--- SUPPLIED DATA Enclosed Below ---

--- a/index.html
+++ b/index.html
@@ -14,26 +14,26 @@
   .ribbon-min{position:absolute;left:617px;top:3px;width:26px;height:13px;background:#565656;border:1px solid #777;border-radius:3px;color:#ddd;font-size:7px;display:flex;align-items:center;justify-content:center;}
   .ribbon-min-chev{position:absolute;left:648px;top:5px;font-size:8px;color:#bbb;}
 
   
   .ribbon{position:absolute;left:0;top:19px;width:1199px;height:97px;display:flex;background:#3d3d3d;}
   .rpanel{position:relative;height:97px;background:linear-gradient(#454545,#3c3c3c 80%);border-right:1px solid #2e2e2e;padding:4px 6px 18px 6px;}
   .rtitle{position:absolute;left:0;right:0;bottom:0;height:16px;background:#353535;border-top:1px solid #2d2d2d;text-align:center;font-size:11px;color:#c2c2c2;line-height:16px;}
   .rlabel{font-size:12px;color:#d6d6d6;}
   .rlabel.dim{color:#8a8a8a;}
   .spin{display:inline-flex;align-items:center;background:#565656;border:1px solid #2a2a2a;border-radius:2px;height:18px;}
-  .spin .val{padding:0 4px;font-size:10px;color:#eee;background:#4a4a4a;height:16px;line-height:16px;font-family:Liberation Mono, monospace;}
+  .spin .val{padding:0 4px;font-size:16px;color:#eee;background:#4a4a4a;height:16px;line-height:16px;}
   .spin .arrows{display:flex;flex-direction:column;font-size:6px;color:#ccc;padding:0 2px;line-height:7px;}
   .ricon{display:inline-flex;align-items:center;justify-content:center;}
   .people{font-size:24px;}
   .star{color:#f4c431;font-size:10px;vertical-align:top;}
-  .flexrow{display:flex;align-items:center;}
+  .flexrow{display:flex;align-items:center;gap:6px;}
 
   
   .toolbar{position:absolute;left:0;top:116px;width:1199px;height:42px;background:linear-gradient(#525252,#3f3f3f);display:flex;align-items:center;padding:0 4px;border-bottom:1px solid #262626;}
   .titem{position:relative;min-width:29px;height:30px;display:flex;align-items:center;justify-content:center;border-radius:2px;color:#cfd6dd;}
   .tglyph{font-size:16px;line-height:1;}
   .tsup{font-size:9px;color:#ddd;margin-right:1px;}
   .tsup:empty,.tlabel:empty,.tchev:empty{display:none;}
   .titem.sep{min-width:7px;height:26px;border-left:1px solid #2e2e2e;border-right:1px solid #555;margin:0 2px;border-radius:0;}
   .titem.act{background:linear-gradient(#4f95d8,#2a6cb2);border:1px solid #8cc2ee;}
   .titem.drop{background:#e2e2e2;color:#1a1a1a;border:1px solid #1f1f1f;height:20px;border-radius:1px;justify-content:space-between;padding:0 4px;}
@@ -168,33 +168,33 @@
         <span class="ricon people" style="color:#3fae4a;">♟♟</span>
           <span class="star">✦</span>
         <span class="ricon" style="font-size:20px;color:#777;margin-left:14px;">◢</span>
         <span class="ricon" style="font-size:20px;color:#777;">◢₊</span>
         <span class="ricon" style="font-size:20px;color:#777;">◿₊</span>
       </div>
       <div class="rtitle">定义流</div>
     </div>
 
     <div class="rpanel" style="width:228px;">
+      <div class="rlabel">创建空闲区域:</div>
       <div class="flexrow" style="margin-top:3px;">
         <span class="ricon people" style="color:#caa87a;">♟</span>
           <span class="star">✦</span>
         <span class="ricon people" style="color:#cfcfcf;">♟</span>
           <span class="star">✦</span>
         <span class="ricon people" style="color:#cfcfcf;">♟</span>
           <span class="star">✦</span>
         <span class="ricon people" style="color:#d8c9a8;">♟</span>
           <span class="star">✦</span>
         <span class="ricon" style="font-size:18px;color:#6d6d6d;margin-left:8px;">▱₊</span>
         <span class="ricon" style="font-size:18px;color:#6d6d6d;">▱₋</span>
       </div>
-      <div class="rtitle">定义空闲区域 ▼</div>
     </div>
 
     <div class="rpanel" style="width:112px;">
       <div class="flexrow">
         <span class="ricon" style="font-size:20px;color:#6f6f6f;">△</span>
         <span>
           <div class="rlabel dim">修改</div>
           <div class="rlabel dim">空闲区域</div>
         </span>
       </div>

--- End of Enclosed SUPPLIED DATA ---
--- SUPPLIED DATA Enclosed Below ---

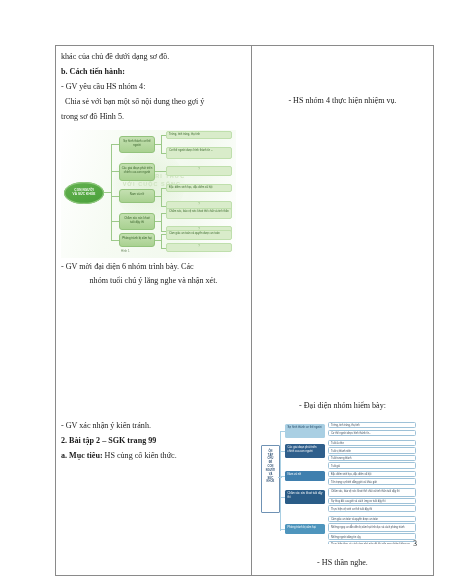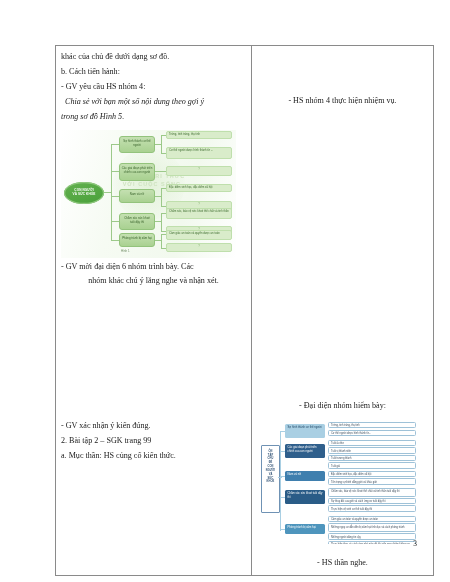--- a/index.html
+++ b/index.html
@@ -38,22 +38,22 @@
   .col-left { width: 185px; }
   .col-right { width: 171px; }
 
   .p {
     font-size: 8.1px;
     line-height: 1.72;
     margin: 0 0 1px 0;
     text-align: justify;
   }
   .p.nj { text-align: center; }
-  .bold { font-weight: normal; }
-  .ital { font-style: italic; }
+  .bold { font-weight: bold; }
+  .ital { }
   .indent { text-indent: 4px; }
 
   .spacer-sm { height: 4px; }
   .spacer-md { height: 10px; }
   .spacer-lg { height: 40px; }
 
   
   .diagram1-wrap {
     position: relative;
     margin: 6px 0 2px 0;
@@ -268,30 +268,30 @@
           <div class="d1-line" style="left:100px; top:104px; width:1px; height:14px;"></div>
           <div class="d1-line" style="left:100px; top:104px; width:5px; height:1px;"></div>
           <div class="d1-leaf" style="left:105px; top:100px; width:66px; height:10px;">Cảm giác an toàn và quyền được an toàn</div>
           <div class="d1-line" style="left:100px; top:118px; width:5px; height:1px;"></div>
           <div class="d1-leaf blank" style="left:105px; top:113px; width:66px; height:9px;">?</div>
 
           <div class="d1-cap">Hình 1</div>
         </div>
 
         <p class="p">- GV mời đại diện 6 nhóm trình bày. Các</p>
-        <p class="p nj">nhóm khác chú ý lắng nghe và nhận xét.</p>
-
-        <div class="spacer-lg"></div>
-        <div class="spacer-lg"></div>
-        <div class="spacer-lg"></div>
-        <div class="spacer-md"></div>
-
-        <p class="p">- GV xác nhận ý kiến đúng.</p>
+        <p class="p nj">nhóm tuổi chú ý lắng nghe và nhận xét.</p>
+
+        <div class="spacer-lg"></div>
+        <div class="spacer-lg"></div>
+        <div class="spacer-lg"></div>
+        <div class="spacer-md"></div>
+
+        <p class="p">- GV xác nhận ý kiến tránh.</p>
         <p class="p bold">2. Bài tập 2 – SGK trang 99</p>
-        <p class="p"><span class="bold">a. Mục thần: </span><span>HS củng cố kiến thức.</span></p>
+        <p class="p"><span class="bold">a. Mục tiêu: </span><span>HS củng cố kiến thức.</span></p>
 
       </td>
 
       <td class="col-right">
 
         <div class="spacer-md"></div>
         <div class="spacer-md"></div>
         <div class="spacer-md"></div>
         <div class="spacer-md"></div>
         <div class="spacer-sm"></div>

--- End of Enclosed SUPPLIED DATA ---

*INSTRUCTIONS TO FOLLOW:* Only the lines that hold the word "relative" are wanted; each should be pulled from the records.

*SOLUTION TO THIS EXERCISE:*
   .rpanel{position:relative;height:97px;background:linear-gradient(#454545,#3c3c3c 80%);border-right:1px solid #2e2e2e;padding:4px 6px 18px 6px;}
   .titem{position:relative;min-width:29px;height:30px;display:flex;align-items:center;justify-content:center;border-radius:2px;color:#cfd6dd;}
     position: relative;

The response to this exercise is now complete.